_INFORMATION PROVIDED_
===
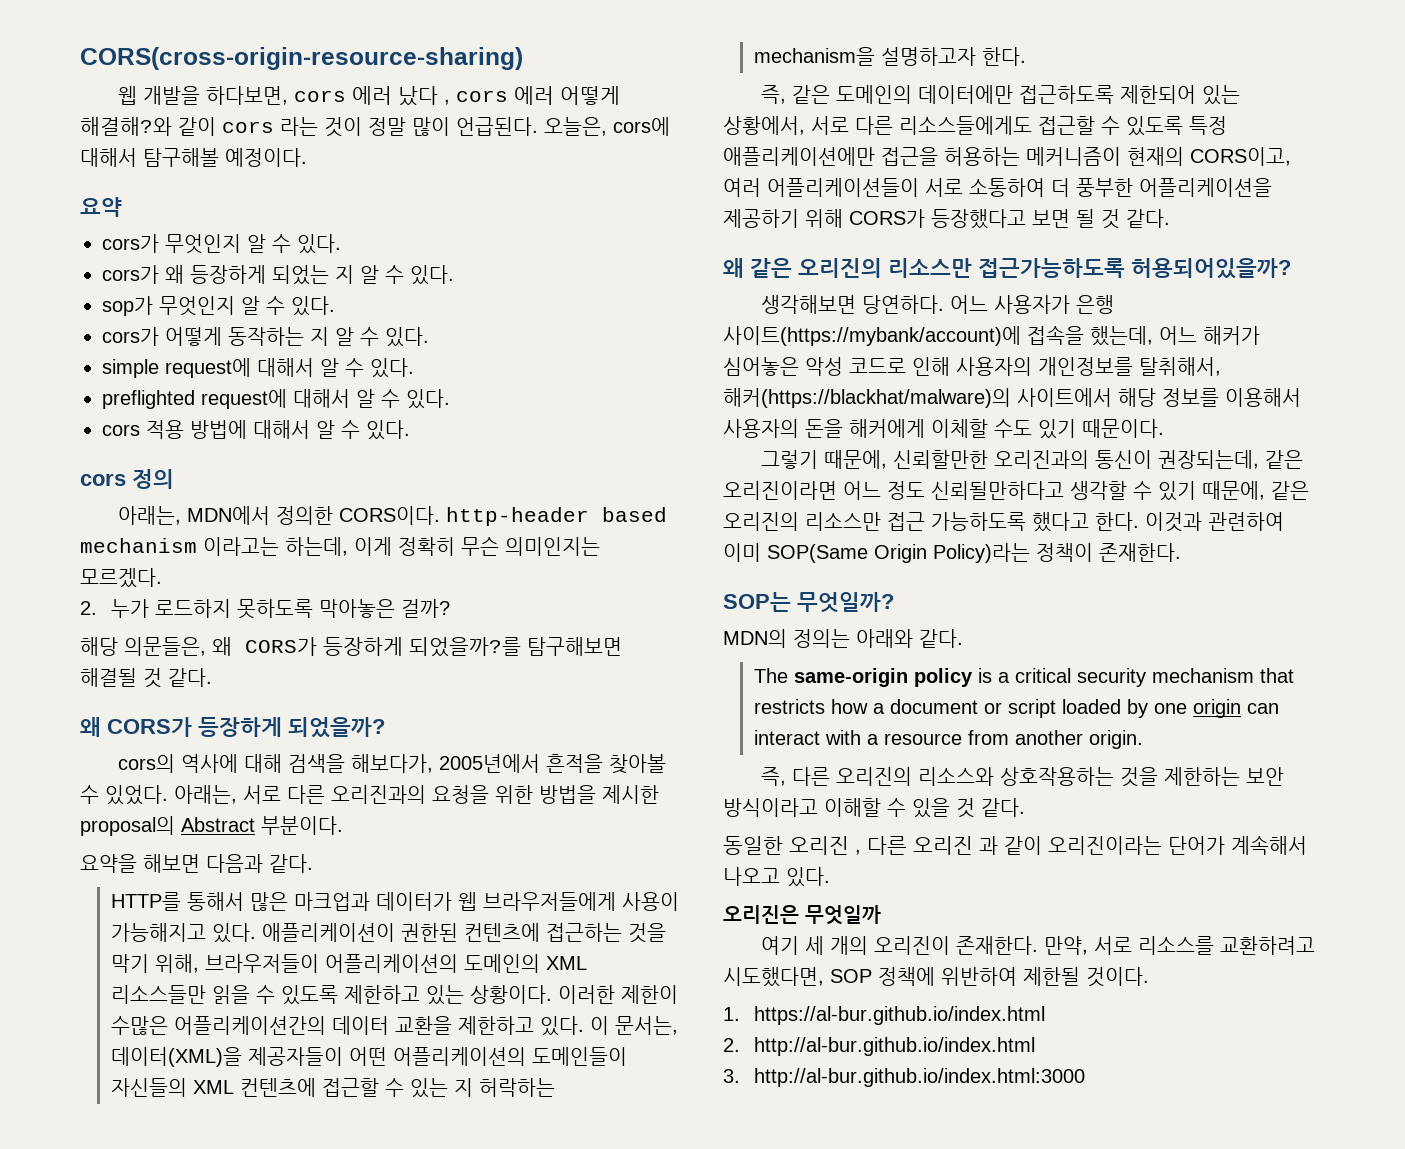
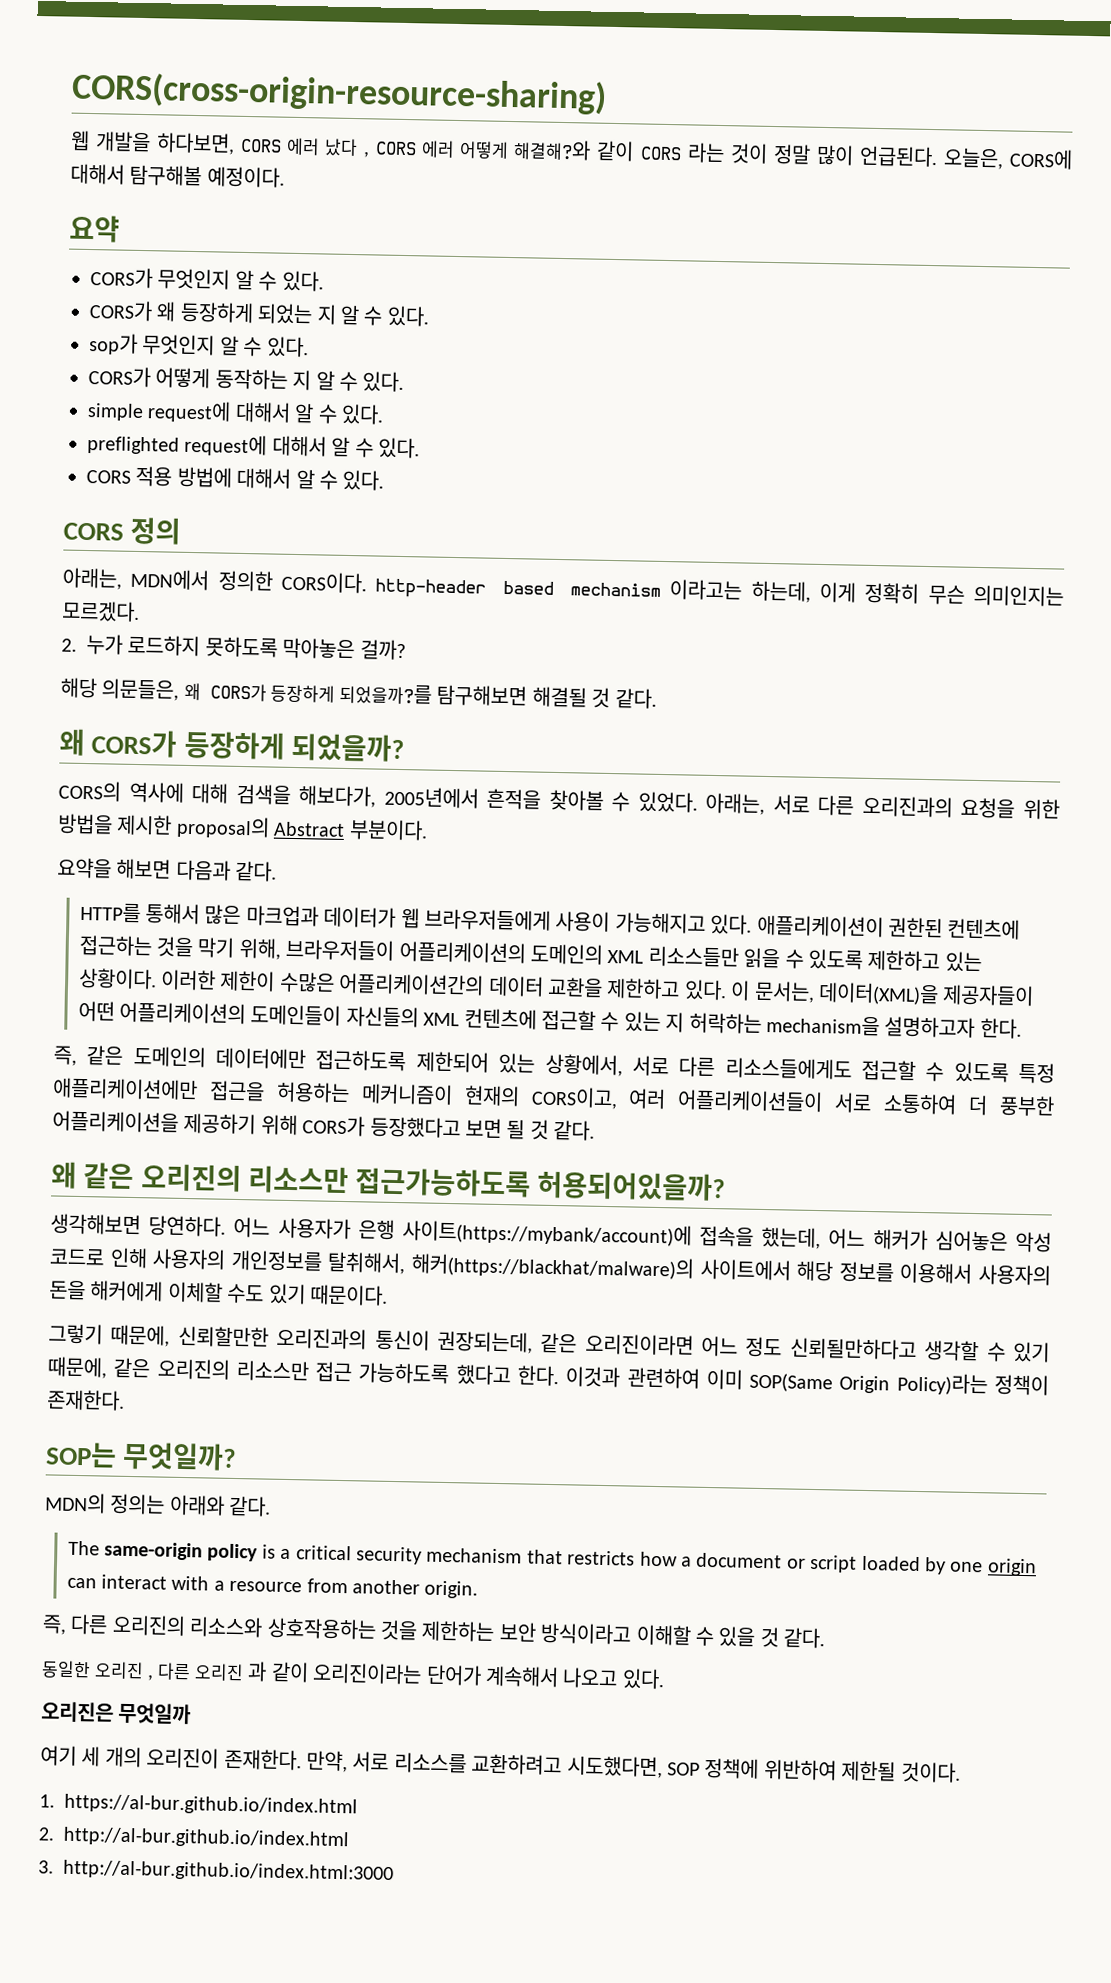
[293,90,346,102] cors -> [240,138,283,153] CORS
[455,90,508,102] cors -> [375,141,418,156] CORS
[222,121,274,133] cors -> [639,146,682,161] CORS
[613,117,670,136] cors에 -> [1009,148,1073,170] CORS에
[102,234,341,254] [102,265,159,284] cors가 무엇인지 알 수 있다. // cors가 -> [90,267,324,292] [89,300,153,322] CORS가 무엇인지 알 수 있다. // CORS가
[102,327,159,346] cors가 -> [88,366,151,388] CORS가
[102,424,140,436] cors -> [86,469,131,484] CORS
[80,473,126,486] cors -> [63,522,124,541] CORS
[117,754,175,773] cors의 -> [58,780,121,802] CORS의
===
_TASK DETAILS_
Starting from the line holding "[613,117,670,136] cors에 ->", restate the remaining lines of the data word for word, including the last.

_RESULT OF THIS EXERCISE_
[613,117,670,136] cors에 -> [1009,148,1073,170] CORS에
[102,234,341,254] [102,265,159,284] cors가 무엇인지 알 수 있다. // cors가 -> [90,267,324,292] [89,300,153,322] CORS가 무엇인지 알 수 있다. // CORS가
[102,327,159,346] cors가 -> [88,366,151,388] CORS가
[102,424,140,436] cors -> [86,469,131,484] CORS
[80,473,126,486] cors -> [63,522,124,541] CORS
[117,754,175,773] cors의 -> [58,780,121,802] CORS의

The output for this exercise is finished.